With her impeccable square and her sunglasses, Anna Wintour stands straight in her heeled boots. The fashion pope, editor -in -chief of the American publishing of Vogue magazine for over thirty years, rarely leaves its oval solar. Including when, in 2018, she takes place next to Elizabeth II during London Fashion Week. Some were screaming in irreverence, but a specialist in the royal label assured that the wearing of this accessory was not a crime of lese majesty.
At 72 years old, this owner with grip nicknamed “Nuclear Wintour” (word game based on “nuclear winter”, “nuclear winter” in English) follows a rectilinear trajectory which led it to be sacred, in 2017, “The most powerful woman in the world in the media and entertainment field” by Forbes magazine. Born in London, in 1949, but resolutely New York, this journalist’s daughter was once sent back from her college for having disputed the regulatory uniform by shortening her skirt.

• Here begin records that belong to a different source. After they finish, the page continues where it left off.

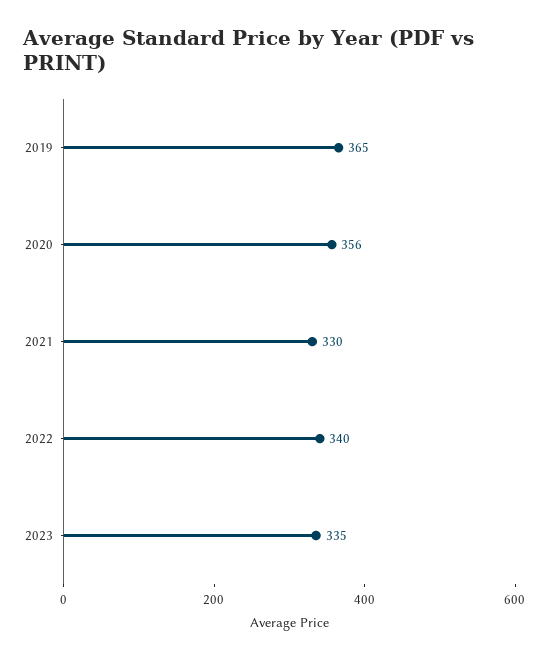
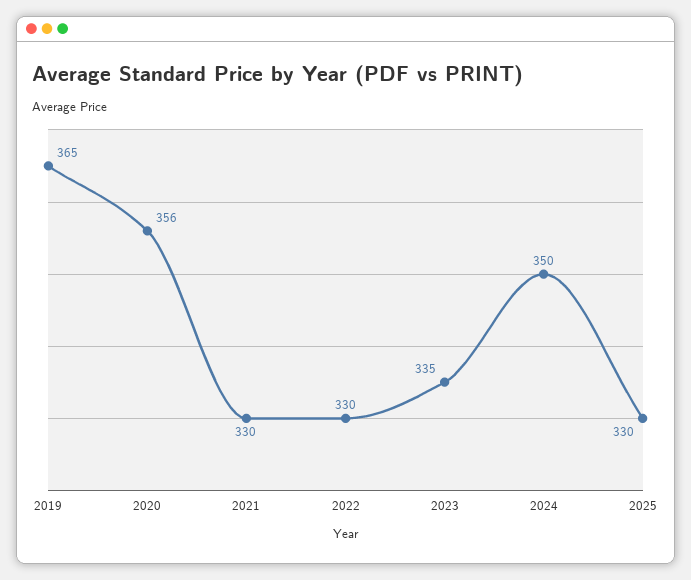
2022: 340 -> 330
2024: none -> 350
2025: none -> 330

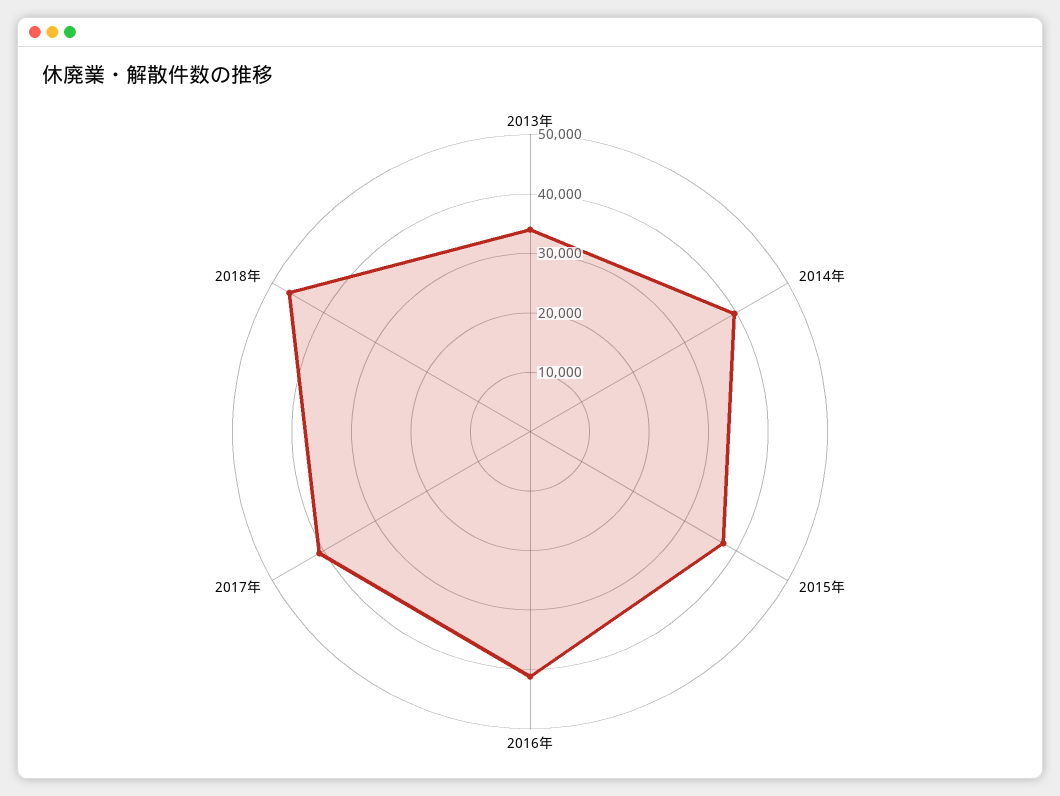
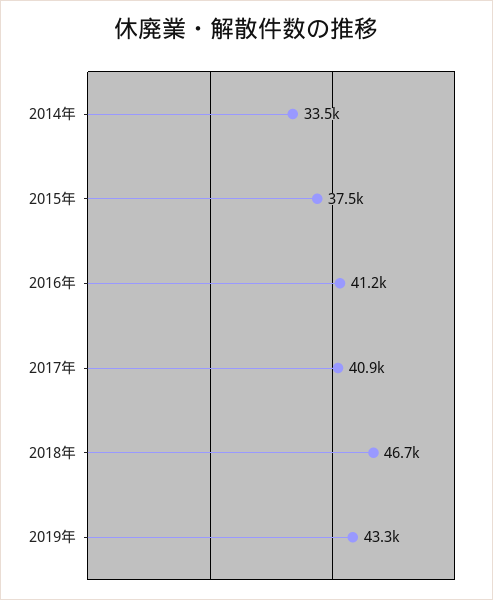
2013年: 34000 -> none
2014年: 40000 -> 33500
2019年: none -> 43300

She already wore the same hairstyle, but not yet these sunglasses which she explains the omnipresence with a transparency barely tinged with cynicism. “They are really useful to me. I can sit on a show and, if I get bored, no one will notice it. They really became armor,” she explained, in 2009, to the information magazine American television “60 minutes”. “You avoid people to know what you think,” she said, ten years later, on CNN. For glamor, you will have to go back.
austere maintenance
His thing: pretend to move masked and let others build your legend. The austere maintenance of Dame Wintour frame too well with the profile of Miranda Priestly, the heroine of the devil dresses in Prada, written by Lauren Weisberger, one of her former assistants. But even if she often finishes her sentences with a final “it’s all”, such as the character of the novel, Anna Wintour assures that she does not recognize herself in this fiction which did so much for her notoriety. Simple coquetry. To a journalist who asked her who was the most false rumor concerning her, she replied: “They are all true.”